Zeno Graton est un jeune réalisateur belge. Il a scénarisé et réalisé "Mouettes" en 2013 et "Jay parmi les hommes" en 2015. Ces 2 fictions ont été sélectionnées au Festival International du Film Francophone de Namur, dans la catégorie "Courts métrages".


Excommuniée et maudite en 1169 par un évêque rageur, Comacina porte son lot de saccages, d'incendies criminels, de guerres sans merci. Pour apaiser le mauvais sort, Benvenuto Puricelli, le directeur de l'unique restaurant de l'ile, au menu inchangé depuis 1947, conte la tragique histoire de "son" ile. Amplifié par un micro de crooner, illuminé par la mise a feu du café au brandy, métaphore des bûchers moyenâgeux, ce rituel quotidien perce le silence de l’île, traverse l’espace et égrène les soirées solitaires des artistes en résidence.

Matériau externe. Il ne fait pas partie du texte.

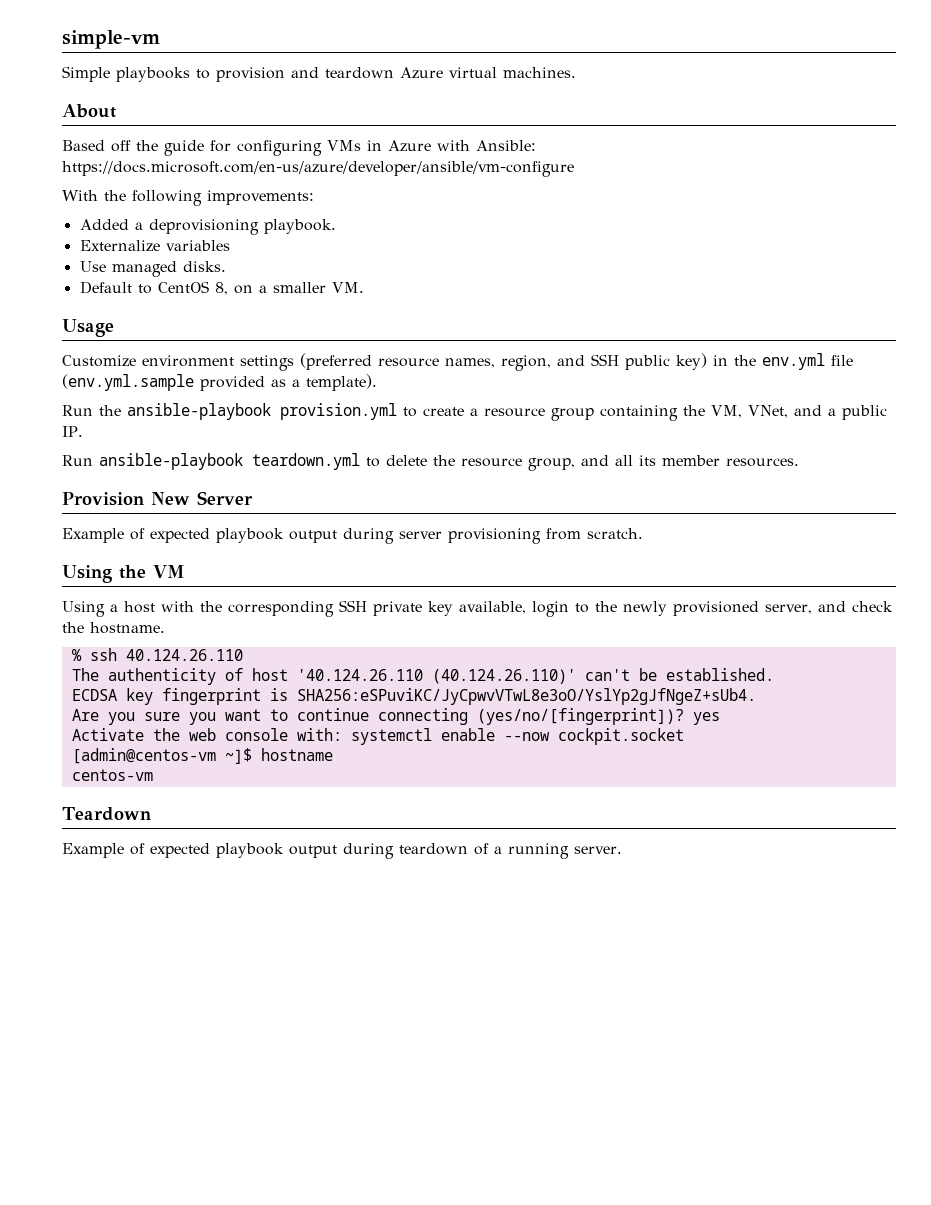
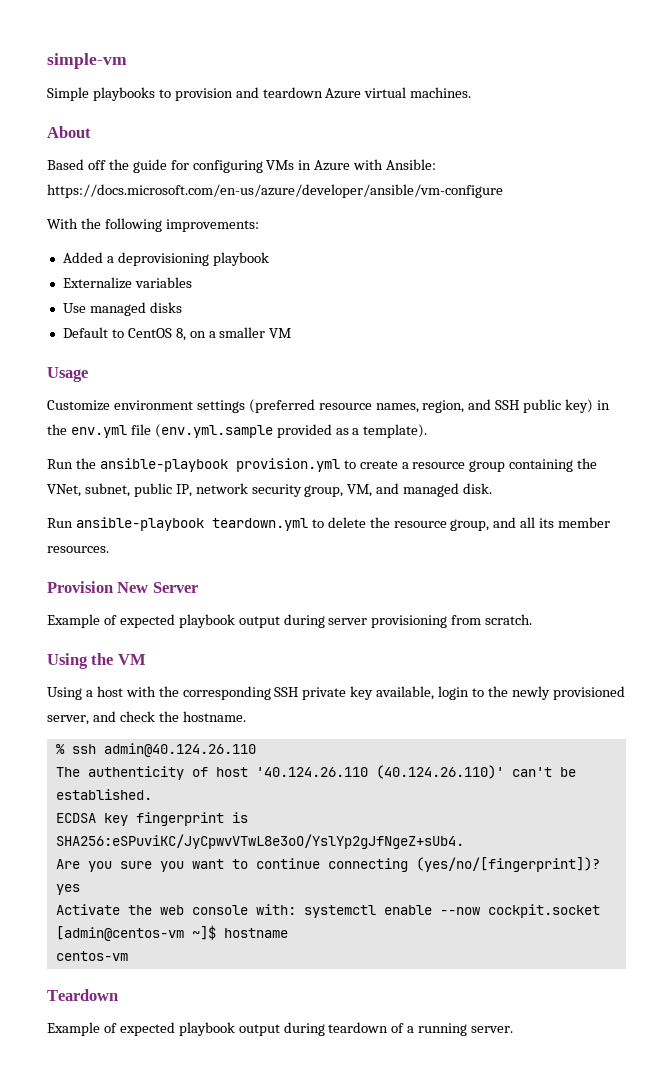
[263,219,336,234] playbook. -> [212,252,269,266] playbook
[182,261,226,272] disks. -> [149,302,182,313] disks
[331,282,364,293] VM. -> [269,328,292,338] VM
[711,405,887,420] [62,426,83,437] VM, VNet, and a public IP. -> [47,483,493,497] VNet, subnet, public IP, network security group, VM, and managed disk.
[125,649,243,661] 40.124.26.110 -> [103,743,256,757] admin@40.124.26.110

C'est sur cette ile que j'ai eu l'honneur de passer trois semaines au mois de septembre 2015. Avec pour principaux compagnons les hérons, les canards, les lapins par dizaines, les grenouilles, les lézards et de nombreux touristes curieux de cet étrange artiste occupé toute la journée a rédiger dans sa maison de verre, exposé comme une pièce de musée.

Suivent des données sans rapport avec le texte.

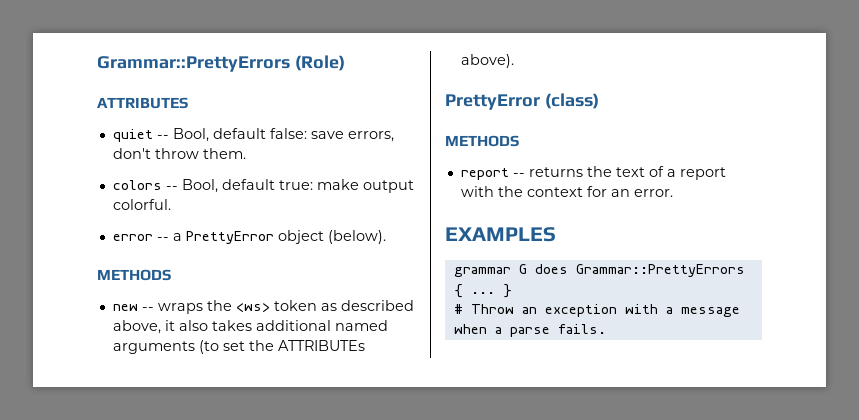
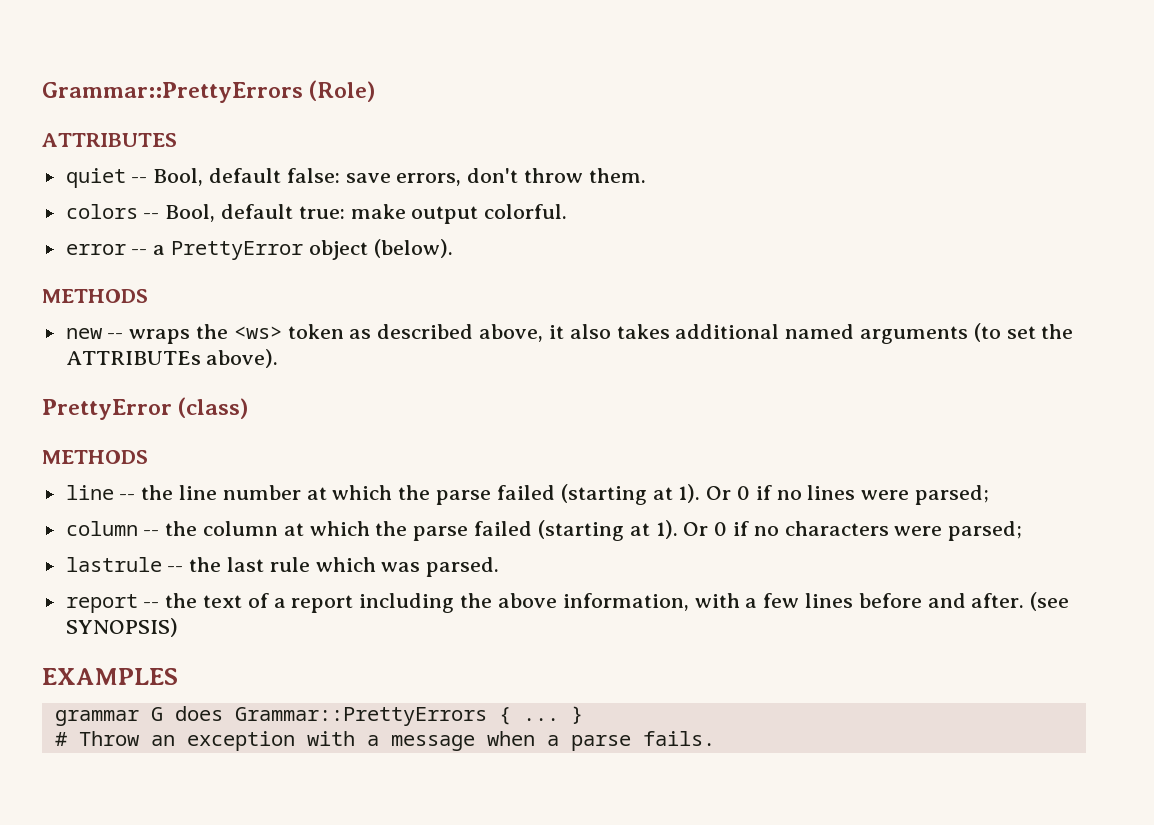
(519, 141) none -> [65,484,989,505] [65,520,1023,541] [65,557,500,577] // line -- the line number at which the parse failed (starting at 1). Or 0 if no lines were parsed; // column -- the column at which the parse failed (starting at 1). Or 0 if no characters were parsed; // lastrule -- the last rule which was parsed.
[528,167,583,177] returns -> (160, 605) none
[460,186,673,197] with the context for an error. -> [359,592,1070,613] [65,618,178,637] including the above information, with a few lines before and after. (see SYNOPSIS)

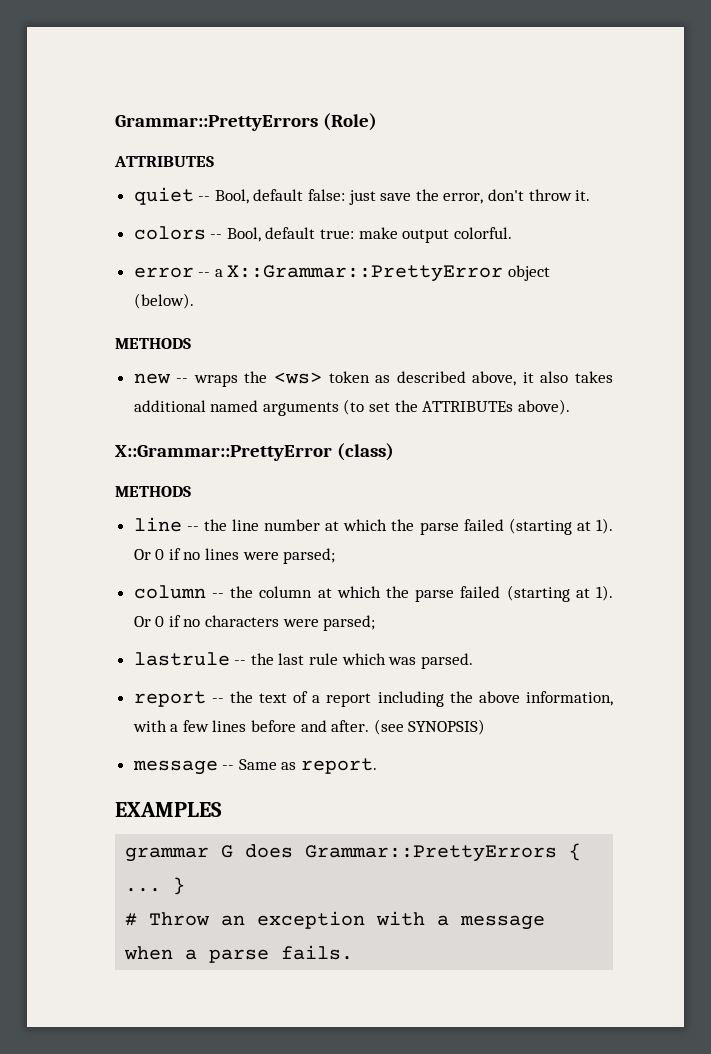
[345,173,462,186] save errors, -> [348,189,484,205] just save the error,
[588,168,646,183] them. -> [575,190,591,201] it.
[171,241,304,260] PrettyError -> [227,265,504,282] X::Grammar::PrettyError
[42,399,172,420] PrettyError -> [115,445,332,461] X::Grammar::PrettyError
(178, 627) none -> [132,758,378,775] // message -- Same as report.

J'ai été sélectionné pour participer à cette résidence grâce à un projet de scénario de long métrage de cinéma. L'écriture d'un scenario, surtout au début, est un processus particulièrement sensible car il pose les bases d'un travail qu'on se propose de perpétuer pendant plusieurs années, le temps de la création d'un film. Il s'agit donc d'être très à l'écoute de ce désir, ce fameux désir profond, qui nous guide avec force et plaisir si on est prêt à l'écouter. J'étais donc ravi d'être entouré d'animaux, de nature, d'un lac et de beaucoup de silence, surtout, pour me connecter de manière "optimale" a ce désir. Ça a bien marché. 

Les trois semaines sont passées vite, en réalité, car l'écriture oblige à se mettre dans un temps non assujetti à l'heure qu'il est, à un quelconque rendez-vous, une quelconque contrainte. Le temps de l'écriture nous met hors de nous-mêmes pour que les émotions traversent la surface de notre peau et s'impriment sur le papier. Ça demande une extrême disponibilité physique et donc un arrêt total des contingences matérielles extérieures. 

Néanmoins, ma concentration est plus efficace le matin, je le sais, et ça c'est différent pour tout le monde. Plus la journée avance, plus des pensées extérieures au film m'assaillent.

Dès lors, mes journées commençaient par une session d'écriture, jusqu'au déjeuner. L’après-midi était consacré à la lecture ou à la relance de contacts, ou au suivi administratif de mon court-métrage "Jay parmi les hommes".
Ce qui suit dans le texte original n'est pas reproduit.